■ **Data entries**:
******************************

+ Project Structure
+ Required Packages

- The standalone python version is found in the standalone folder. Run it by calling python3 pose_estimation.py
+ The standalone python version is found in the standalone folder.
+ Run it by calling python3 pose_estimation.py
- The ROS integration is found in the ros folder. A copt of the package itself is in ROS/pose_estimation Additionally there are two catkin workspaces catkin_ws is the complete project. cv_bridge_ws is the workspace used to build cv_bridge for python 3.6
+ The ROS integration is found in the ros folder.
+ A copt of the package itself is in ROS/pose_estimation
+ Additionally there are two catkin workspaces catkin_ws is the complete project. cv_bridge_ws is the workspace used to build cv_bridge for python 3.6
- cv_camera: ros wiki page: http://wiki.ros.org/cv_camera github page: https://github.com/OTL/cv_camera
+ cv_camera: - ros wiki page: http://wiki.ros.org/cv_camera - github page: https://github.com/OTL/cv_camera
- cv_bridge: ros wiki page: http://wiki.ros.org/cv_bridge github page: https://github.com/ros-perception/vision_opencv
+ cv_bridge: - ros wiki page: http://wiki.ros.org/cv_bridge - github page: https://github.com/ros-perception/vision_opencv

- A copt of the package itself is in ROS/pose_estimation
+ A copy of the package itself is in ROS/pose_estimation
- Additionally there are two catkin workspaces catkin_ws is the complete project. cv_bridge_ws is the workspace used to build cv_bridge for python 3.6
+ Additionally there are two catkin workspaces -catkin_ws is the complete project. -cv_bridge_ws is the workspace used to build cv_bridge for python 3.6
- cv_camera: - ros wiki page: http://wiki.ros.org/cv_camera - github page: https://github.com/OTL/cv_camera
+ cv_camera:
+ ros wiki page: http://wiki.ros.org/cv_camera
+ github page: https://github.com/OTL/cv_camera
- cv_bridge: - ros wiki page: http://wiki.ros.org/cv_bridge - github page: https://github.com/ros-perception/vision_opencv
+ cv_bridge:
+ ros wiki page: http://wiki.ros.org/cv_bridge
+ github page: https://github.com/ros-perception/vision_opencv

******************************

Go through the records and copy each one exactly.

+ Project Structure
+ Required Packages

- The standalone python version is found in the standalone folder. Run it by calling python3 pose_estimation.py
+ The standalone python version is found in the standalone folder.
+ Run it by calling python3 pose_estimation.py
- The ROS integration is found in the ros folder. A copt of the package itself is in ROS/pose_estimation Additionally there are two catkin workspaces catkin_ws is the complete project. cv_bridge_ws is the workspace used to build cv_bridge for python 3.6
+ The ROS integration is found in the ros folder.
+ A copt of the package itself is in ROS/pose_estimation
+ Additionally there are two catkin workspaces catkin_ws is the complete project. cv_bridge_ws is the workspace used to build cv_bridge for python 3.6
- cv_camera: ros wiki page: http://wiki.ros.org/cv_camera github page: https://github.com/OTL/cv_camera
+ cv_camera: - ros wiki page: http://wiki.ros.org/cv_camera - github page: https://github.com/OTL/cv_camera
- cv_bridge: ros wiki page: http://wiki.ros.org/cv_bridge github page: https://github.com/ros-perception/vision_opencv
+ cv_bridge: - ros wiki page: http://wiki.ros.org/cv_bridge - github page: https://github.com/ros-perception/vision_opencv

- A copt of the package itself is in ROS/pose_estimation
+ A copy of the package itself is in ROS/pose_estimation
- Additionally there are two catkin workspaces catkin_ws is the complete project. cv_bridge_ws is the workspace used to build cv_bridge for python 3.6
+ Additionally there are two catkin workspaces -catkin_ws is the complete project. -cv_bridge_ws is the workspace used to build cv_bridge for python 3.6
- cv_camera: - ros wiki page: http://wiki.ros.org/cv_camera - github page: https://github.com/OTL/cv_camera
+ cv_camera:
+ ros wiki page: http://wiki.ros.org/cv_camera
+ github page: https://github.com/OTL/cv_camera
- cv_bridge: - ros wiki page: http://wiki.ros.org/cv_bridge - github page: https://github.com/ros-perception/vision_opencv
+ cv_bridge:
+ ros wiki page: http://wiki.ros.org/cv_bridge
+ github page: https://github.com/ros-perception/vision_opencv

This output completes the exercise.